Three key team members who deployed several modular housing projects for those experiencing homelessness, starting in March 2020 as COVID-19 withered away options for shelter, spoke at a session at the Buildings Show titled Urgent Response: Toronto’s Modular Housing Initiative.
The participants for the session were City of Toronto housing secretariat program manager Matt Hilder, strategic initiatives senior planner Matt Armstrong and Montgomery Sisam Architects Inc. associate Kevin Hutchinson.
In September 2020 the City of Toronto launched a COVID-19 Housing Response Plan to create 3,000 permanent housing opportunities over the next 24 months, with 1,000 units deployed as modular homes.
“We’ve secured capital financing of $450 million for a 24-month plan to develop supportive housing. It takes a whole of government and whole of community approach to ensure everyone in Toronto has a safe, affordable place to call home,” Hilder said.
All of the developments are on city-owned land, streamlining the approval process and lowering costs.
Two modular sites at 11 Macy Ave. and 321 Dovercourt Rd. are already complete providing 100 homes.
Hutchinson said while the modular housing program was partly based on a similar initiative in Vancouver, in Toronto’s case instead of temporary modular homes the homes are wood-based and permanent structures.
“The B.C. projects used a lot of Triodetic foundations which required less invasive site work because they were temporary (structures),” he said. “In this case we went with traditional footings, so from the footings up it’s a different system.”
Wood was also employed because of the ease of sourcing material, and everything but the tie-ins between suites was built beforehand, including the interior and most fixtures.
“In a factory setting it’s actually very easy to do. You’ve got all your tradespeople there doing the work in a controlled environment instead of having it onsite, so they can be co-ordinated like you would a vehicle assembly line. There’s huge advantages there in terms of scheduling and making their time be really effective and efficient,” Hutchinson said.

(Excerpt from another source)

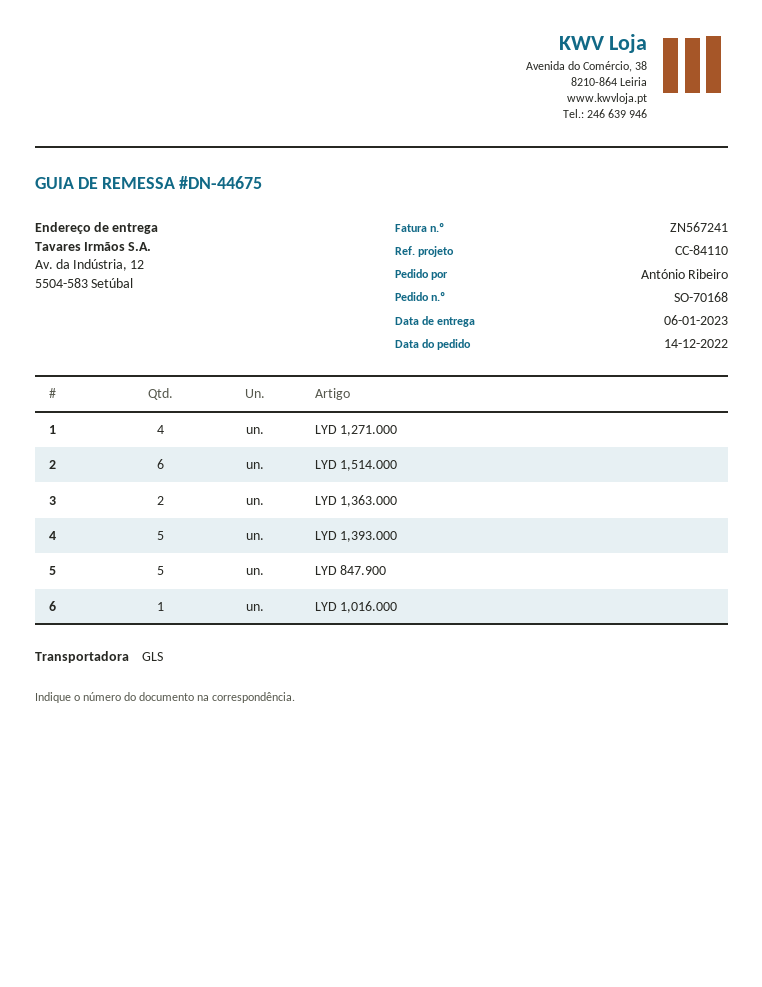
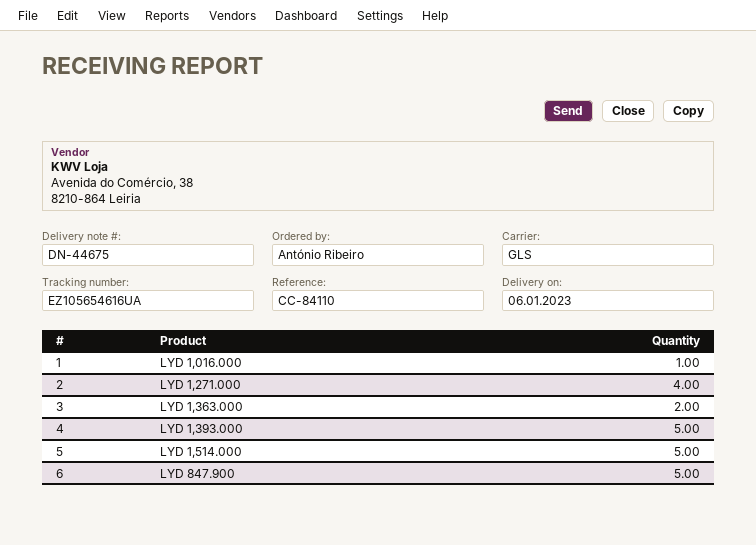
LYD 1,514.000: 6 -> 5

Given the pressing need to get the sites up and running, he added, modular was the best option.
“When done the units sit in the yard until shipped to site and installation takes 10 days, which is remarkably quick,” he said. “Traditional timelines are from 24 to 36 months.”
Due to the increased unreliability of pandemic timelines it was necessary to make early commitments on materials, he said.
“It added layers of risk that needed to be managed very carefully. Before we’ve even finished construction documents, we’re building. Panels, floors, walls and plumbing are being assembled,” Hutchinson said.
The compressed timeline combined with the modular structures meant a faster learning curve and ability to adapt, he added.
“Phase one we built and got feedback right away just in several months, so we could iterate and solve problems or things we weren’t satisfied with,” he said.
Armstrong said the move to create housing for those experiencing homelessness was “about a systemic change from a system of shelters to a system of homes,” and as such Toronto City Council directed staff to prioritize proposals for modular housing.
Hilder added modular housing is actually a more affordable solution than the current shelter system.
“Shelter support is $3,000 per month per bed before COVID-19 and the costs doubled during the pandemic. Supportive housing is $2,000 a month for a studio apartment,” he said.